Why is there always hot water at childbirth? In case of a stillbirth, soup.
Why was the cannibal fined by the judge? He was caught poaching.
One fine day in the middle of the night, two dead boys got up to fight. Back to back they faced each other, drew their swords and shot each other. The deaf policeman heard the noise, and came and shot those two dead boys. If you don't believe this joke is true, ask the blind man, he saw it too.
Q: What is height of Suicide? A: A dwarf jumping from the footpath on the road.
Two children, Johnny and Alex were sitting outside a clinic. Alex was crying very loudly. Johnny: Why are you crying? Alex: I came here for a blood test. Johnny: So? Are you afraid? Alex: No. For the blood test, they cut my finger. After hearing this Johnny started weeping making Alex feel surprised as well as curious and Alex asked: Why are you crying now? Johnny: I came for a urine test!
Two Arabs are sitting in the Gaza Strip chatting over a pint of goats milk. One pulls his wallet out and starts flipping through pictures and they start reminiscing. "This is my oldest son. He's a martyr. "Here's my second son. He's a martyr too!" After a pause and a deep sigh, the second Arab wistfully says , They blow up so fast, don't they?"
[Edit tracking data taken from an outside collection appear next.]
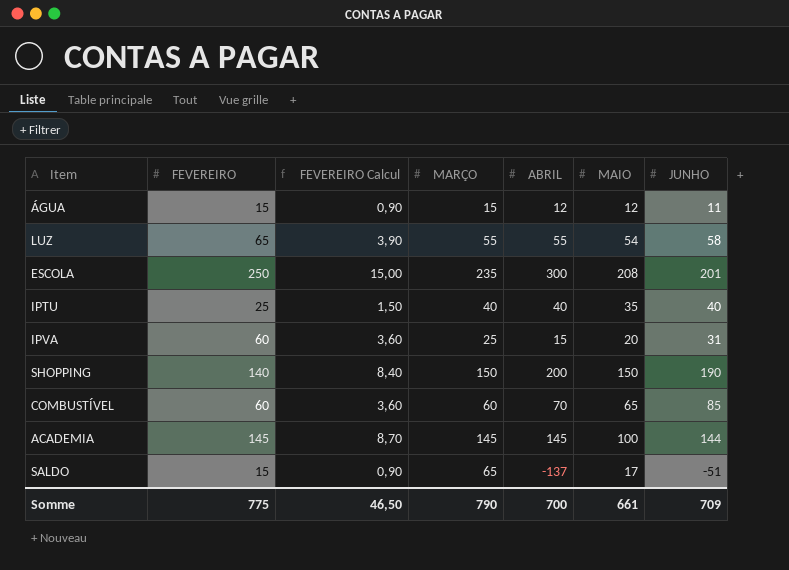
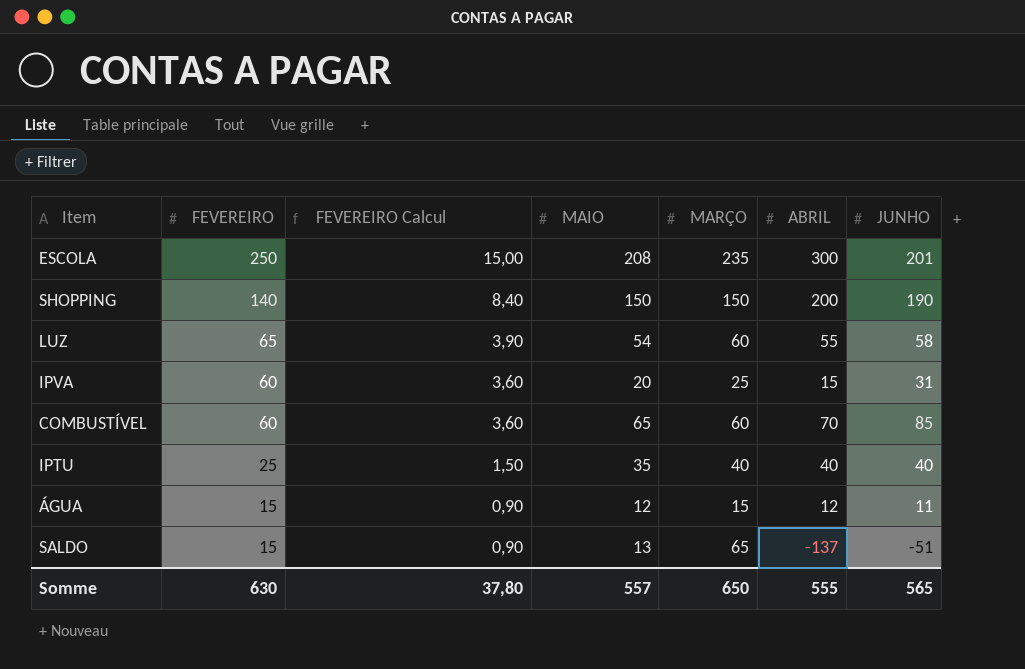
row order: none -> FEVEREIRO descending
column MAIO | position: 6 -> 4
row ACADEMIA: 145 | 8,70 | 145 | 145 | 100 | 144 -> none
LUZ | MARÇO: 55 -> 60
SALDO | MAIO: 17 -> 13
Somme | FEVEREIRO: 775 -> 630
Somme | FEVEREIRO Calcul: 46,50 -> 37,80
Somme | MAIO: 661 -> 557
Somme | MARÇO: 790 -> 650
Somme | ABRIL: 700 -> 555
Somme | JUNHO: 709 -> 565

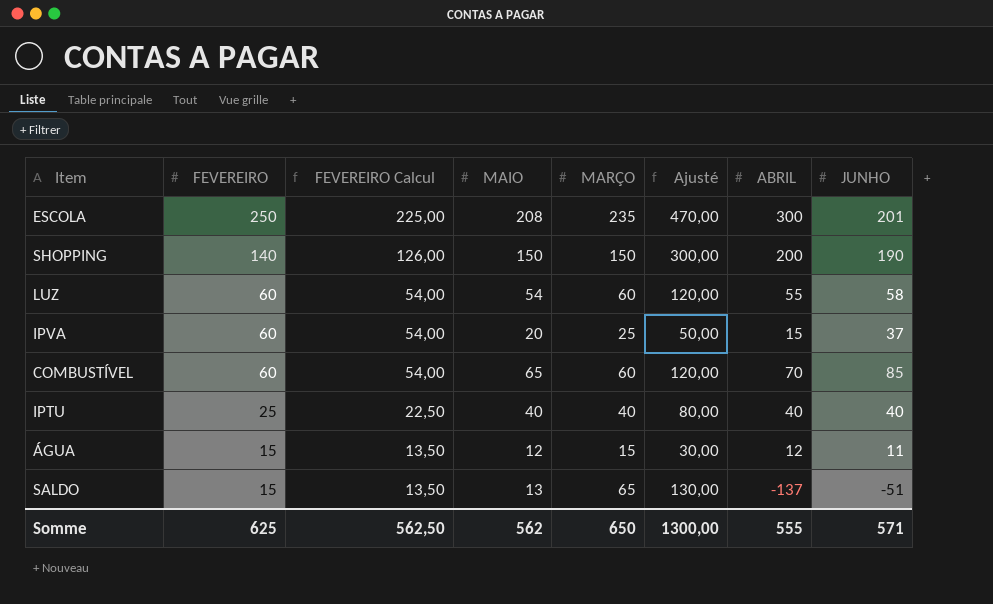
column FEVEREIRO Calcul | formula: [FEVEREIRO] * 0,06 -> [FEVEREIRO] * 0,9
column Ajusté | formula: none -> [MARÇO] * 2
LUZ | FEVEREIRO: 65 -> 60
IPVA | JUNHO: 31 -> 37
IPTU | MAIO: 35 -> 40
Somme | FEVEREIRO: 630 -> 625
Somme | FEVEREIRO Calcul: 37,80 -> 562,50
Somme | MAIO: 557 -> 562
Somme | JUNHO: 565 -> 571

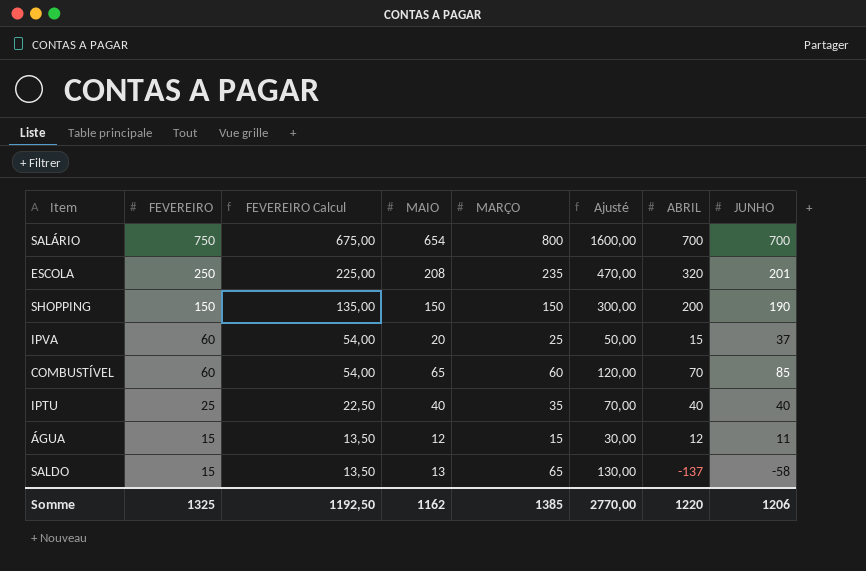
row LUZ: 60 | 54,00 | 54 | 60 | 120,00 | 55 | 58 -> none
row SALÁRIO: none -> 750 | 675,00 | 654 | 800 | 1600,00 | 700 | 700
ESCOLA | ABRIL: 300 -> 320
SHOPPING | FEVEREIRO: 140 -> 150
SHOPPING | FEVEREIRO Calcul: 126,00 -> 135,00
IPTU | MARÇO: 40 -> 35
IPTU | Ajusté: 80,00 -> 70,00
SALDO | JUNHO: -51 -> -58
Somme | FEVEREIRO: 625 -> 1325
Somme | FEVEREIRO Calcul: 562,50 -> 1192,50
Somme | MAIO: 562 -> 1162
Somme | MARÇO: 650 -> 1385
Somme | Ajusté: 1300,00 -> 2770,00
Somme | ABRIL: 555 -> 1220
Somme | JUNHO: 571 -> 1206

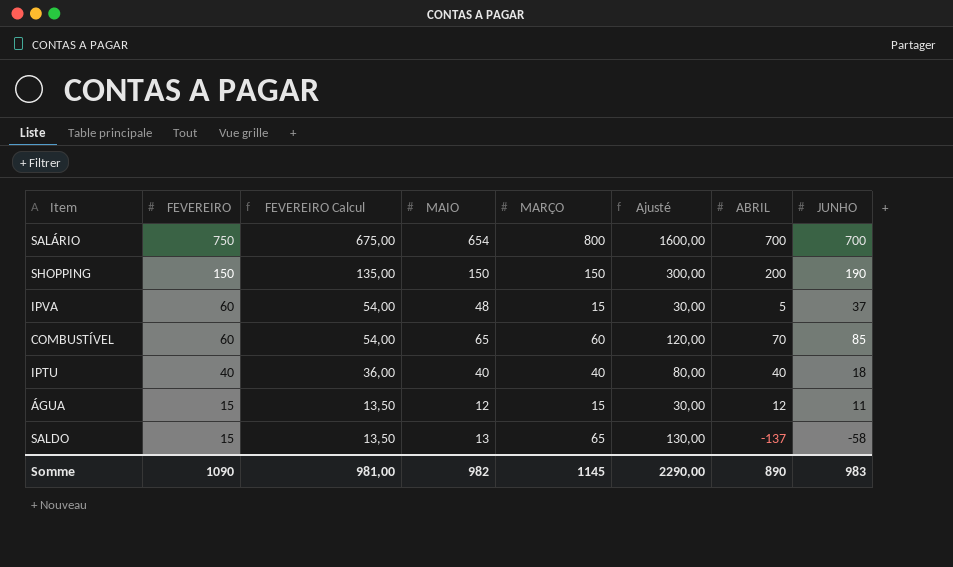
row ESCOLA: 250 | 225,00 | 208 | 235 | 470,00 | 320 | 201 -> none
IPVA | MAIO: 20 -> 48
IPVA | MARÇO: 25 -> 15
IPVA | Ajusté: 50,00 -> 30,00
IPVA | ABRIL: 15 -> 5
IPTU | FEVEREIRO: 25 -> 40
IPTU | FEVEREIRO Calcul: 22,50 -> 36,00
IPTU | MARÇO: 35 -> 40
IPTU | Ajusté: 70,00 -> 80,00
IPTU | JUNHO: 40 -> 18
Somme | FEVEREIRO: 1325 -> 1090
Somme | FEVEREIRO Calcul: 1192,50 -> 981,00
Somme | MAIO: 1162 -> 982
Somme | MARÇO: 1385 -> 1145
Somme | Ajusté: 2770,00 -> 2290,00
Somme | ABRIL: 1220 -> 890
Somme | JUNHO: 1206 -> 983

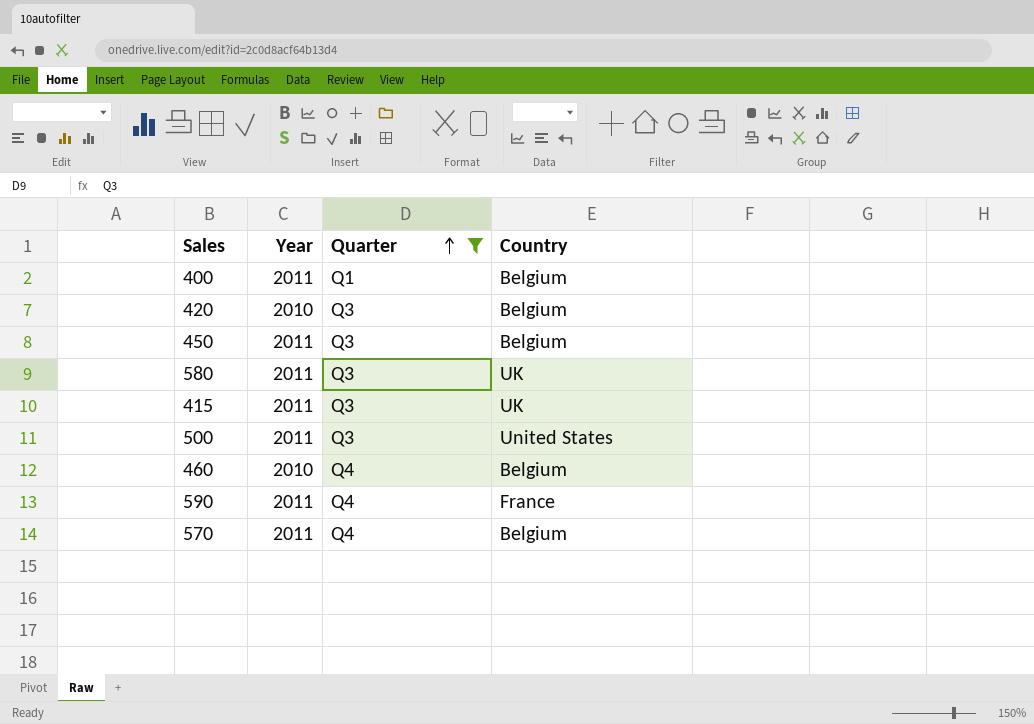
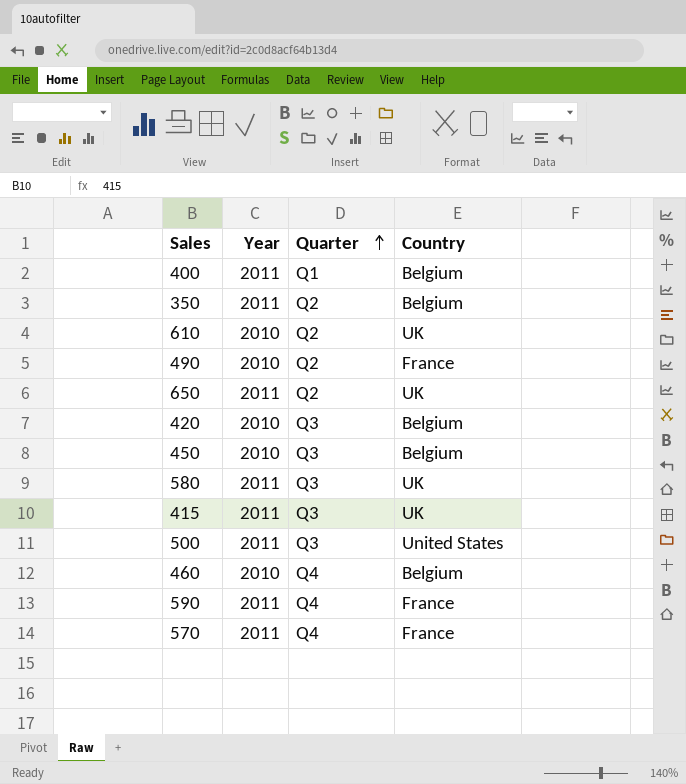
filter: Quarter != Q2 -> none
450 | Year: 2011 -> 2010
570 | Country: Belgium -> France

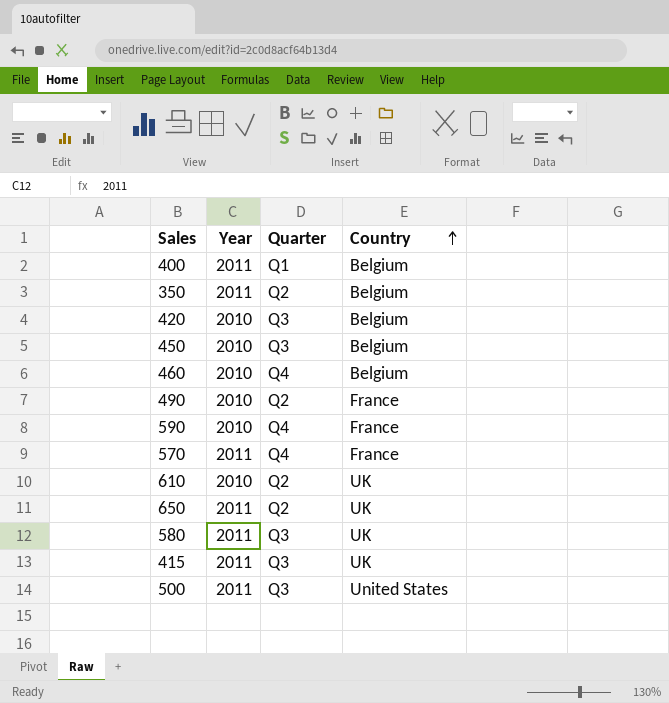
row order: Quarter ascending -> Country ascending
590 | Year: 2011 -> 2010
Q: What does FUBU really stand for? A: Farmers used to buy us.
Q: What did Hitler get for his birthday? A: An easy bake oven and a GI-Jew.
Woman delivers baby. Doctor takes the baby, and throws it, smashing around the hospital room, drop-kicking it, etc. Mother starts freaking out, being held back by nurses, begging "WHY!?" Doctor holds baby upside down by the ankle and says "I'm just fucking with you, it was born dead".
Which is the only day you you are safe in a cannibal village? Sitter days (when they eat the baby-sitter instead)!
And these kids do not deserve a present from me, because they have not been eating well this year, - said Santa Claus, flying over the starving kids in Sudan.